One detail worth calling out: `process_orders_on_close=true` in the strategy declaration forces Pine to evaluate orders against confirmed bar closes rather than intrabar. That matches the assumption most backtests silently rely on, and it keeps the session filter meaningful — entries only trigger once the bar that produced the signal has actually closed.
This is also why Strategy Order Types Explained and Higher Timeframe Confirmation are natural companions to this topic.
Even with all of those improvements, TradingView is still not the broker.
| I can mirror | But I cannot perfectly replicate | |---|---| | Volume rules | Live spread expansion | | Session windows | Slippage under market execution | | Tick conversions | Fill-policy edge cases | | Stop guards | Platform-specific execution quirks | | Commission approximations | Server-side nuances in order handling | | Fixed-risk rounding logic | Overnight swap timing and triple-swap rolls |
The FTMO US100.cash specification lists Fill or Kill (FOK) and Immediate or Cancel (IOC) as the filling modes for market execution. These are per-order policies: each order uses one or the other. FOK rejects the order entirely if it cannot be fully filled at the requested price. IOC fills whatever is available at that price and cancels the rest.
For small retail lot sizes on a liquid index, this rarely bites. But it is a real constraint that Pine Script cannot model — TradingView assumes every order fills completely at the expected bar-close price.
The backtest also does not see margin. FTMO requires a fraction of the notional to be locked while a trade is open, which caps how many concurrent positions a strategy can realistically run. A backtest that happily pyramids into many lots simultaneously may be mathematically fine but operationally impossible once real margin is applied. For prop-firm challenges in particular, the account's own rules — maximum daily loss, maximum overall loss, maximum allocation, news-event restrictions — sit on top of the broker spec and can invalidate trades the script thought were valid.
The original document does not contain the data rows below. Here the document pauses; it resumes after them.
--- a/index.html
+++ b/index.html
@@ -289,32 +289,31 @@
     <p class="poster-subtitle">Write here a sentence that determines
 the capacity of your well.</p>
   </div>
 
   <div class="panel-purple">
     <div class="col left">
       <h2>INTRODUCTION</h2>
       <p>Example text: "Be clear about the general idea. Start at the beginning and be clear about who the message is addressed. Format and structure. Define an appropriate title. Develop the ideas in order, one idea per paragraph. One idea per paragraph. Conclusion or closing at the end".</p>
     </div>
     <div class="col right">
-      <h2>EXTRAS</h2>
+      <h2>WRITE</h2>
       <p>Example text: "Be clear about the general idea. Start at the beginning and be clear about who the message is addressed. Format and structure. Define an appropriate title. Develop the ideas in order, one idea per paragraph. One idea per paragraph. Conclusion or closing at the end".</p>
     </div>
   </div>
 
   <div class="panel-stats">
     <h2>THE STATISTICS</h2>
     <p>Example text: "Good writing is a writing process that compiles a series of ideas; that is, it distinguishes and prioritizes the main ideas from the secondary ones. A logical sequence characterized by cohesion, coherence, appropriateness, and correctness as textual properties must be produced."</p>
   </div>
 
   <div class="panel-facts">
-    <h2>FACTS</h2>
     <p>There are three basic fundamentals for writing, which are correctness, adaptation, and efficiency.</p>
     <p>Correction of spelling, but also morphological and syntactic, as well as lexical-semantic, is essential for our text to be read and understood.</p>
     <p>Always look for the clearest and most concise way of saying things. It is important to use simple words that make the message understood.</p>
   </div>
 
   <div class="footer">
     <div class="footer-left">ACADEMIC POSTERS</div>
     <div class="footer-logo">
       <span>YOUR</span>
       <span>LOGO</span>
That does not make TradingView useless. It just means I need to keep it in the right role: a research and design environment, not a one-click proof that a live FTMO deployment will behave identically.
Prop-firm traders are not just trying to find profitable entries. They are trying to find robust execution under constraints — the broker's, and the firm's own.
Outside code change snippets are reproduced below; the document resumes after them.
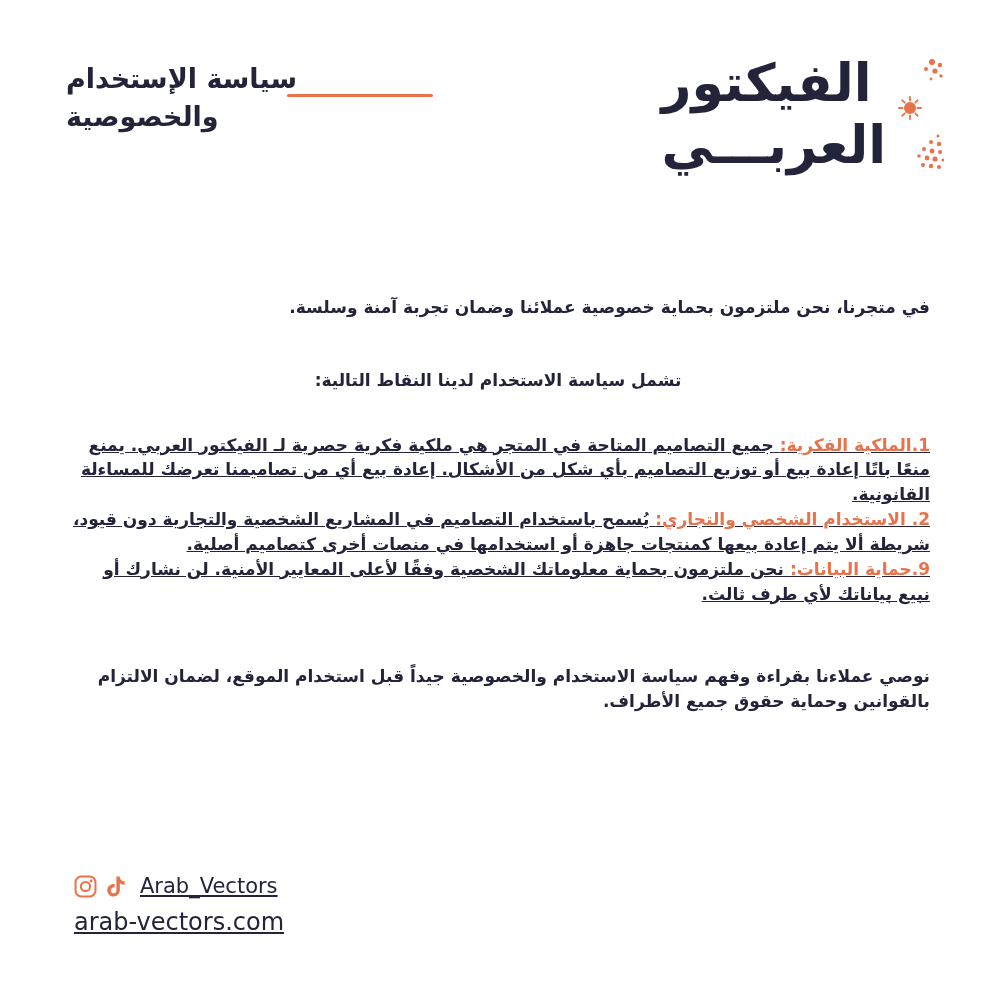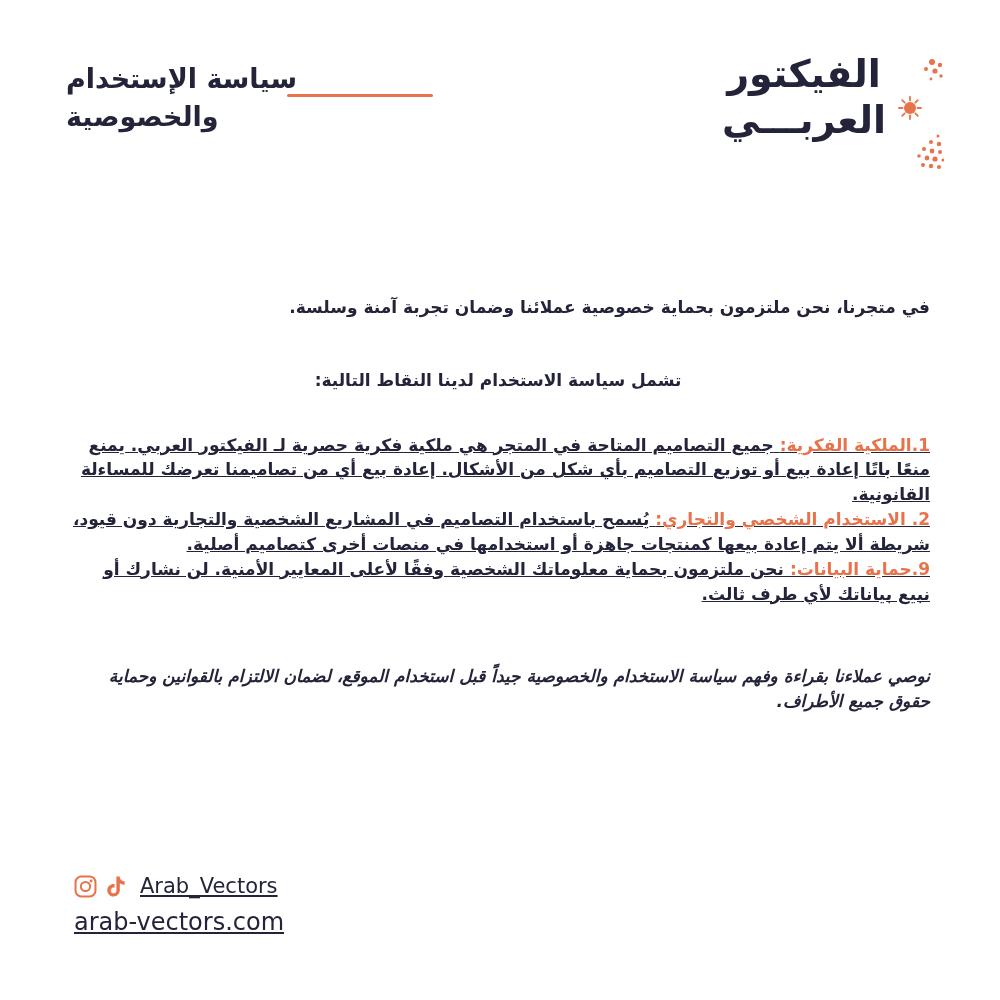--- a/index.html
+++ b/index.html
@@ -17,36 +17,36 @@
     direction:rtl;text-align:left;
     font-size:27px;font-weight:700;line-height:1.42;color:var(--ink);
   }
   .page-title span{display:block;}
   .title-divider{
     position:absolute;top:94px;left:287px;width:146px;height:3px;
     background:var(--accent);border-radius:2px;
   }
   .logo{position:absolute;top:52px;right:56px;display:flex;align-items:flex-start;gap:12px;}
   .logo-text{
-    direction:rtl;text-align:center;
-    font-size:38px;font-weight:700;line-height:1.2;color:var(--ink);
+    direction:rtl;text-align:left;
+    font-size:52px;font-weight:700;line-height:1.2;color:var(--ink);
   }
   .logo-text span{display:block;}
   .logo-icon{width:46px;height:114px;flex:none;margin-top:4px;}
 
   
   .content{
     position:absolute;top:278px;left:66px;right:70px;
     direction:rtl;text-align:right;
     font-size:17px;font-weight:600;line-height:1.46;color:var(--ink);
   }
   .policy-heading{margin-top:48px;font-weight:700;text-align:center;}
   .policy-list{margin-top:40px;text-decoration:underline;}
   .item-term{color:var(--accent);font-weight:700;}
-  .closing{margin-top:58px;font-style:italic;}
+  .closing{margin-top:58px;}
 
   
   .footer{position:absolute;left:74px;bottom:64px;text-decoration:underline;}
   .social-row{display:flex;align-items:center;gap:9px;}
   .handle{font-size:21px;color:var(--ink);margin-left:5px;}
   .website{margin-top:10px;font-size:24px;color:var(--ink);}
 </style>
 </head>
 <body>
That means the question is not simply:
> “Does this strategy make money in TradingView?”
The better question is:
> “Does this strategy still make sense once it is forced to obey the actual symbol, session, volume, and cost rules of the environment I want to trade in?”
That is a much harder question, and it is also the right one. If I ignore the broker, I am only testing half the system. If I bring the broker constraints into the strategy design, the backtest stops being just a chart exercise and starts becoming something much closer to a tradable model.
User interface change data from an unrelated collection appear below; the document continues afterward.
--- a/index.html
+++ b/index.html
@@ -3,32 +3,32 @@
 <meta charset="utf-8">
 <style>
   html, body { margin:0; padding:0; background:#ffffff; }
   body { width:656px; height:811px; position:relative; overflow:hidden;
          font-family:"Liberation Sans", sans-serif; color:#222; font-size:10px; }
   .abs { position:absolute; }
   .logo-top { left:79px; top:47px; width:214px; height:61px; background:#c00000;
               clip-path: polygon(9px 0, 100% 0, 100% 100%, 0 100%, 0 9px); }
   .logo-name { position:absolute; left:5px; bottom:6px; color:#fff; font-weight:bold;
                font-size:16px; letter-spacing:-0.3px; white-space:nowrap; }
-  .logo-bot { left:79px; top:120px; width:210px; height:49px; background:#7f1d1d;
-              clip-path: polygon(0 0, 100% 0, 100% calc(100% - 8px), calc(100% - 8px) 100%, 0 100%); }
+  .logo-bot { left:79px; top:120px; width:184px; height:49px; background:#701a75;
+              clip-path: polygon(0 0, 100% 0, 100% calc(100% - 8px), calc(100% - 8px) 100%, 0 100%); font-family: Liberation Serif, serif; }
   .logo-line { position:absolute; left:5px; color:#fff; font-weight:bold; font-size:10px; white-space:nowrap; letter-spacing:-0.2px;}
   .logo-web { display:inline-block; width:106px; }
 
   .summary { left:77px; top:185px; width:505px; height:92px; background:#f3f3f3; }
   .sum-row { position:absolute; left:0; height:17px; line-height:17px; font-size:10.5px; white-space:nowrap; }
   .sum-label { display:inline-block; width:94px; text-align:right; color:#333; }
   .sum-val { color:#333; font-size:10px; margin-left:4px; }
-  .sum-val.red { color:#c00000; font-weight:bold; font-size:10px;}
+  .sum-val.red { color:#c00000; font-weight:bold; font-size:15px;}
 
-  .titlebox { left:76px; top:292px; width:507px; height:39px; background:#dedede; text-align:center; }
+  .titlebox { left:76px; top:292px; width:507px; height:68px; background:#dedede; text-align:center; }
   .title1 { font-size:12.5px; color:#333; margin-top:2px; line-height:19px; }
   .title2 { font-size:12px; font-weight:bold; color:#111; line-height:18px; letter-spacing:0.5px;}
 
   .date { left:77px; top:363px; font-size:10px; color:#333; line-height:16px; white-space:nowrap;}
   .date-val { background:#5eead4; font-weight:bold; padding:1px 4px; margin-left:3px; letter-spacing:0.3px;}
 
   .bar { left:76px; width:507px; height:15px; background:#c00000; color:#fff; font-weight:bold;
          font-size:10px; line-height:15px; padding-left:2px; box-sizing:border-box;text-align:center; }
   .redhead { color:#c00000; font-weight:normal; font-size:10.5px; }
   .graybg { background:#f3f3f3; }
That is not glamorous work, but it is exactly the kind of work that makes the difference between a nice-looking backtest and a strategy I can take seriously.
FTMO instrument specifications change over time. The values shown in this guide — minimum volume, volume step, session hours, commission rate, swap — reflect a specific snapshot. Always verify the current specification directly in your MetaTrader 5 platform via View → Symbols → [instrument] → Properties before building or deploying a strategy. Relying on outdated specs is a common source of sizing and cost errors.
Before treating any strategy as ready to deploy through a broker or prop firm, I run through this checklist:
None of these items individually will transform a losing strategy into a winning one. Together, they make the difference between a backtest that is honest about what it is and one that quietly flatters itself.